61  

– Не спите эту ночь.

Когда пришла пора ложиться спать, фра Винченцо обратился к Гуччо с непонятной для хозяев фразой на итальянском языке, в которой повторялись слова chiave и cappella [11].

– Фра Винченцо спрашивает, – перевел Гуччо, адресуясь к мадам Элиабель, – не могли бы вы ему дать ключ от часовни, так как завтра он уезжает рано и перед отъездом хотел бы отслужить мессу.

– Ну конечно, – ответила хозяйка замка, – кто-нибудь из моих сыновей подымется с ним вместе и поможет ему совершить службу.

Гуччо горячо запротестовал: совершенно незачем беспокоить хозяев. Фра Винченцо подымется чуть свет, а он, Гуччо, сочтет за честь помочь монаху в качестве причетника.

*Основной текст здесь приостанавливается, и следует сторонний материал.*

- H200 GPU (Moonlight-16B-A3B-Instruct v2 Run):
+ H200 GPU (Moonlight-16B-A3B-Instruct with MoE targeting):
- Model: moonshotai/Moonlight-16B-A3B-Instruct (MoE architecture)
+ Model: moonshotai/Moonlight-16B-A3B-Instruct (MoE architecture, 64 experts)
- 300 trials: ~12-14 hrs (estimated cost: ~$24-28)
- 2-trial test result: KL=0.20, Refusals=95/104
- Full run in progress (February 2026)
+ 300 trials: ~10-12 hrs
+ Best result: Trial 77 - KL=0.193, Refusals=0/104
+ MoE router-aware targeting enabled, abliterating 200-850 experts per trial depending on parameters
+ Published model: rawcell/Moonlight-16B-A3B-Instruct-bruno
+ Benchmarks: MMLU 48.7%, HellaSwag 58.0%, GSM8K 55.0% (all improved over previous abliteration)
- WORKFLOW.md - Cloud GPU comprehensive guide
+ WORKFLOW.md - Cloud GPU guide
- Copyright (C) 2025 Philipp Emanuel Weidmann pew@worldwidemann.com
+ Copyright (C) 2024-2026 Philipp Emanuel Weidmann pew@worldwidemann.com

Пьер и Жан отнюдь не настаивали.

Мадам Элиабель вручила монаху свечу в подсвечнике, ключ от часовни и ключ от шкафчика, где стояла дарохранительница, вслед за тем присутствующие разошлись по своим комнатам.

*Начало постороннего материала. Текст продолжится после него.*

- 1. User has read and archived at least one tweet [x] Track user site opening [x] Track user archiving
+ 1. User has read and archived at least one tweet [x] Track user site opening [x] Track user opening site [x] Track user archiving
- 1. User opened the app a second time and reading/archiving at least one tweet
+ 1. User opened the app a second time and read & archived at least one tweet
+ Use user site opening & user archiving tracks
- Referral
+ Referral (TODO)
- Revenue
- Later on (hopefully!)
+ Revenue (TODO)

– Этот Гуччо, о котором мы так строго судили, – сказал Пьер, прощаясь с матерью на ночь, – весьма привержен святой религии.

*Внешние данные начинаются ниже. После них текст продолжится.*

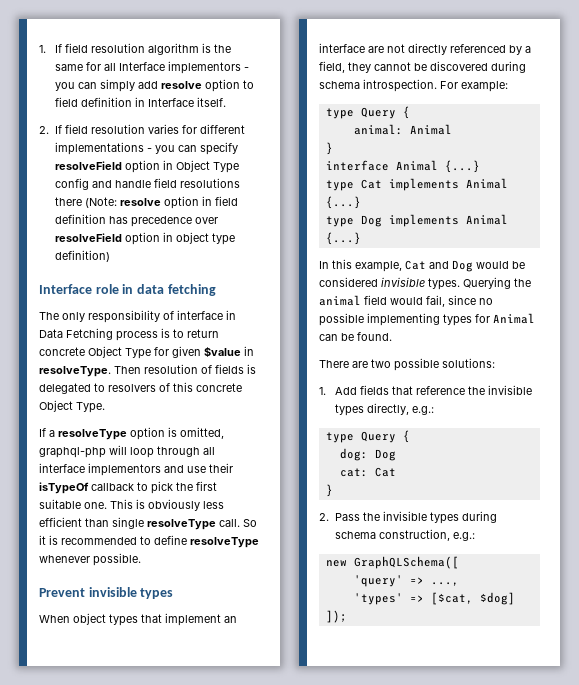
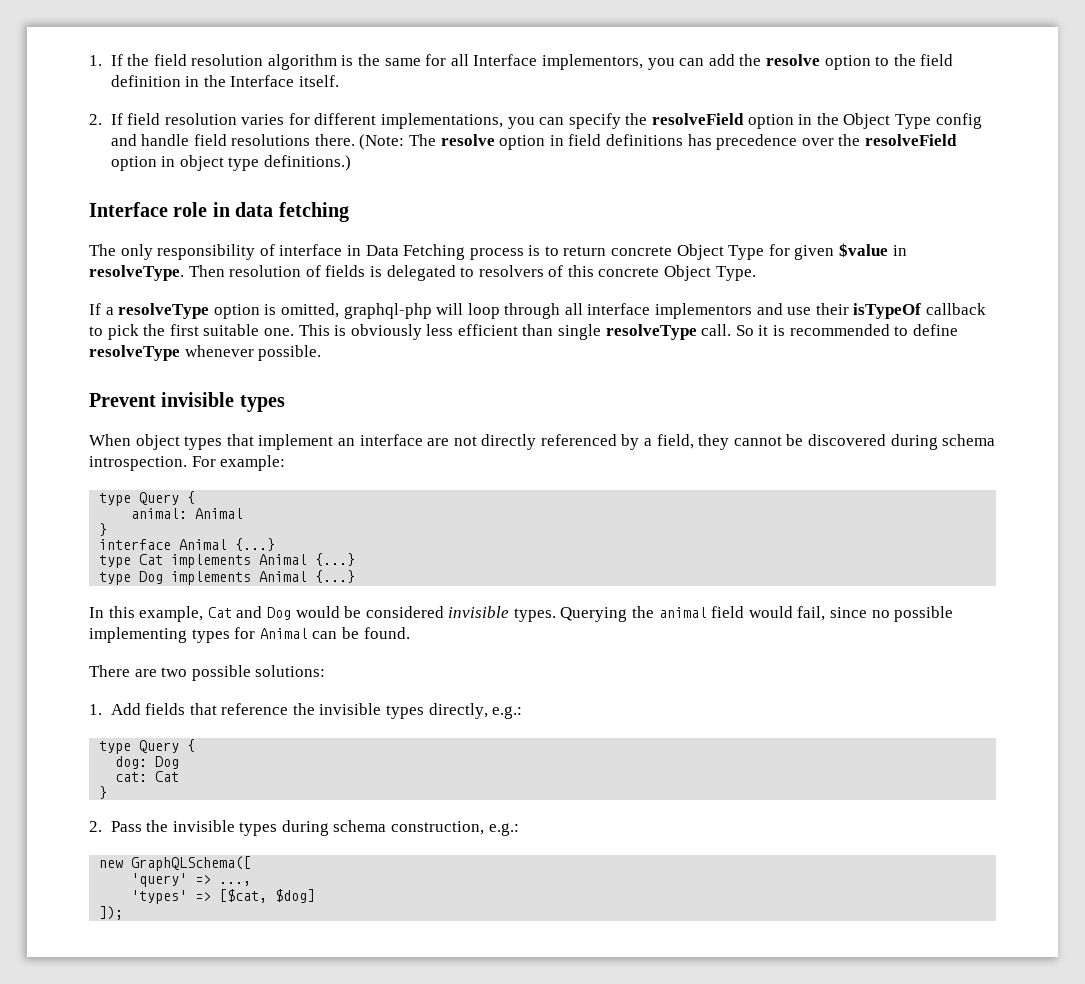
- 1. If field resolution algorithm is the same for all Interface implementors - you can simply add resolve option to field definition in Interface itself.
+ 1. If the field resolution algorithm is the same for all Interface implementors, you can add the resolve option to the field definition in the Interface itself.
- 2. If field resolution varies for different implementations - you can specify resolveField option in Object Type config and handle field resolutions there (Note: resolve option in field definition has precedence over resolveField option in object type definition)
+ 2. If field resolution varies for different implementations, you can specify the resolveField option in the Object Type config and handle field resolutions there. (Note: The resolve option in field definitions has precedence over the resolveField option in object type definitions.)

В полночь, когда весь замок был погружен в глубокий сон, Гуччо и монах на цыпочках вышли из своей комнаты. Юноша тихонько стукнул в двери спальни Мари, и молодая девушка немедленно появилась на пороге. Не говоря ни слова, Гуччо взял ее за руку, они спустились по винтовой лестнице и прошли позади кухни.

– Смотри, Мари, – шепнул Гуччо, – сколько звезд... Фра Винченцо сейчас соединит нас.

Мари, по-видимому, не удивилась. Гуччо обещал ей вернуться – и вернулся; обещал с ней обвенчаться – и сейчас обвенчается, неважно, при каких обстоятельствах. Она полностью, целиком ему покорилась. Зарычала собака, но, признав Мари, тут же затихла.

Ночь стояла морозная, однако ни Мари, ни Гуччо не чувствовали холода.

Они вошли в часовню. Фра Винченцо зажег свечку в лампаде, свисавшей над алтарем. Хотя никто не мог их услышать, они по-прежнему говорили шепотом. Гуччо перевел Мари вопрос священника, осведомлявшегося, исповедовалась ли невеста. Мари ответила, что исповедовалась только позавчера, и священник дал ей отпущение грехов, которые она могла совершить с тех пор; впрочем, он сделал бы это, даже если бы Мари признала себя виновной во всех смертных грехах, ибо не понимал французской речи. А Гуччо святой отец недавно исповедовал в их общей спальне.

Через несколько минут еле слышное «да» соединило перед богом, если не перед людьми, племянника главного капитана ломбардцев и красавицу Мари де Крессэ.

– Мне бы так хотелось устроить для вас более пышную свадьбу, – шепнул Гуччо.

– А по мне, мой любимый, мой родной, нет бракосочетания прекраснее, – ответила Мари, – поскольку сочеталась я с вами.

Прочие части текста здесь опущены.